(Revision tracking records)
*** Begin section ***

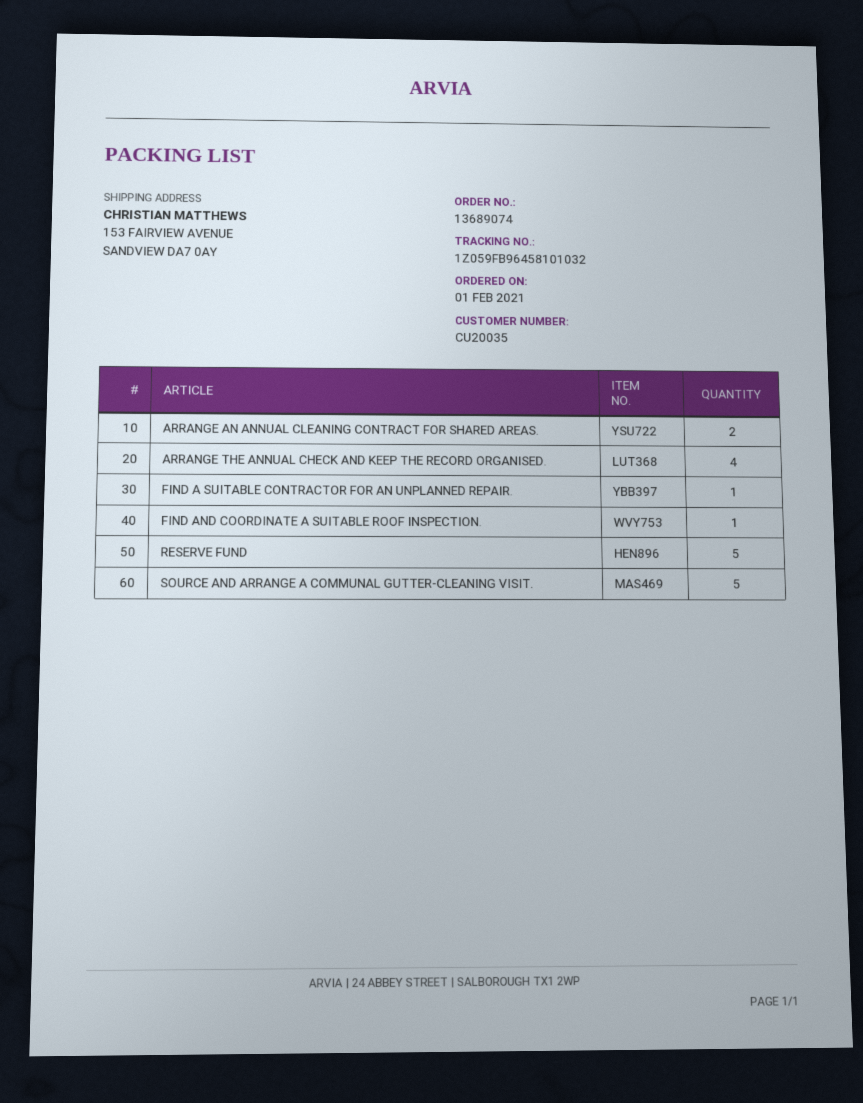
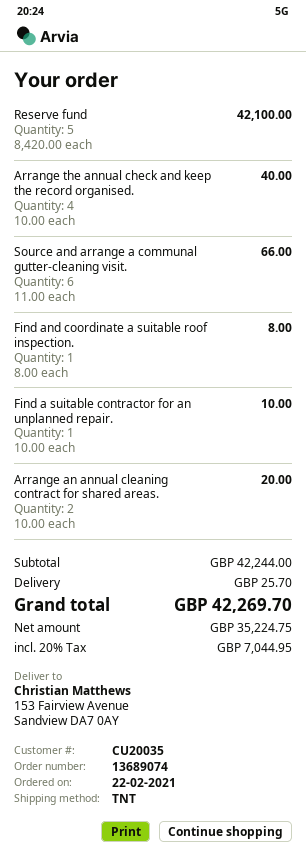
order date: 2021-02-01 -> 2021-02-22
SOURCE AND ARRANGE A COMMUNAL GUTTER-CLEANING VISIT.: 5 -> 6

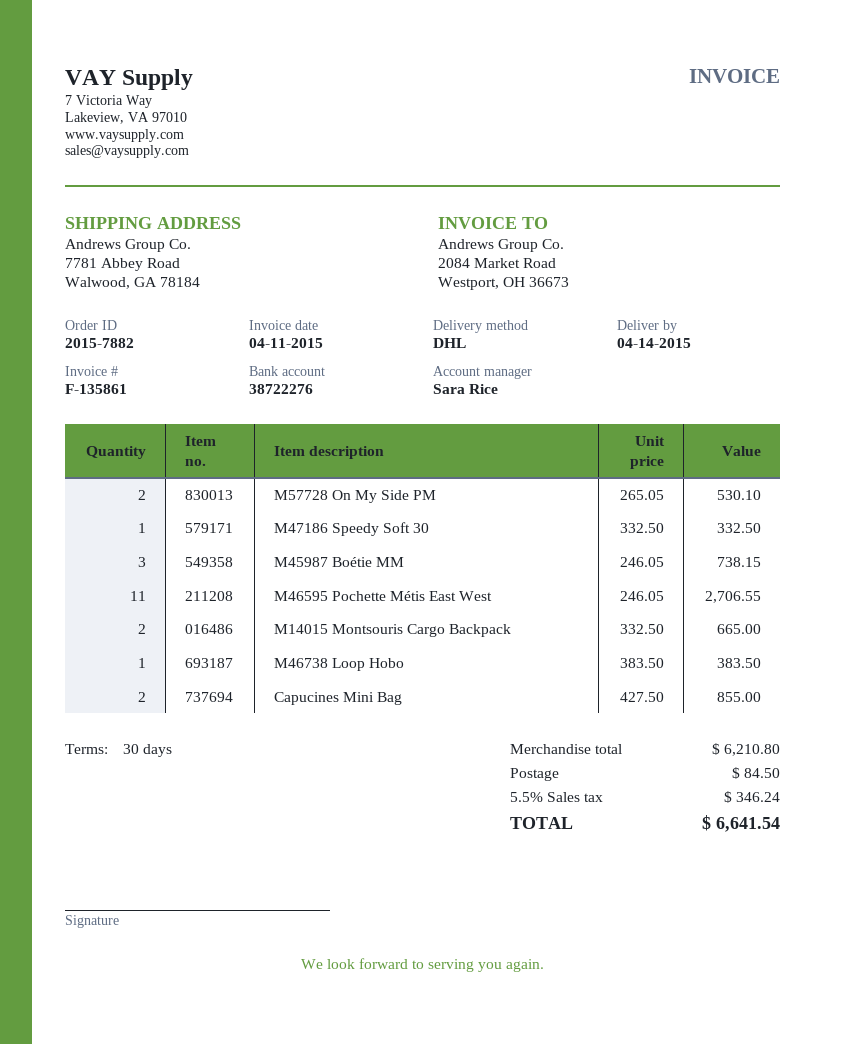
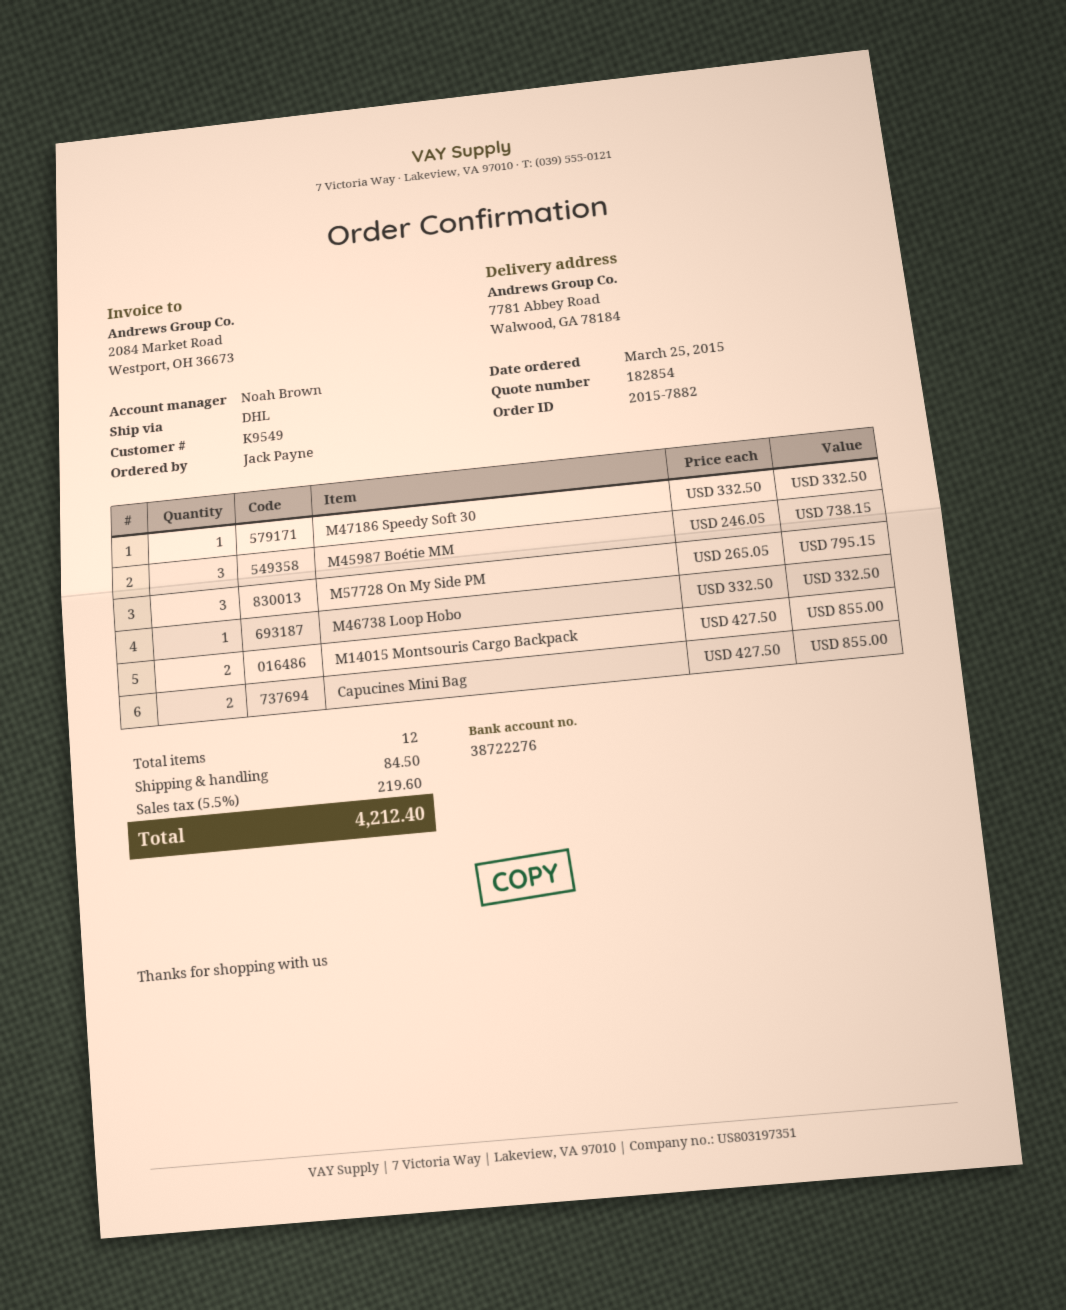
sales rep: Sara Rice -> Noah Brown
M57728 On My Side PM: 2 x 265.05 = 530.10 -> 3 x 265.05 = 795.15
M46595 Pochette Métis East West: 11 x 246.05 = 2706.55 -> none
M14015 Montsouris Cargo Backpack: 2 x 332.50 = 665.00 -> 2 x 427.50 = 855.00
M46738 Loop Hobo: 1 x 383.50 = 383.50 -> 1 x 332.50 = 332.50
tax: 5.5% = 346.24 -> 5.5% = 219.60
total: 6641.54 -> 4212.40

*** End section ***

EXERCISE —
Give back exactly the lines from the line containing "M46738 Loop Hobo: 1" to the end of the entries, and no other lines.

ANSWER TO THIS EXERCISE —
M46738 Loop Hobo: 1 x 383.50 = 383.50 -> 1 x 332.50 = 332.50
tax: 5.5% = 346.24 -> 5.5% = 219.60
total: 6641.54 -> 4212.40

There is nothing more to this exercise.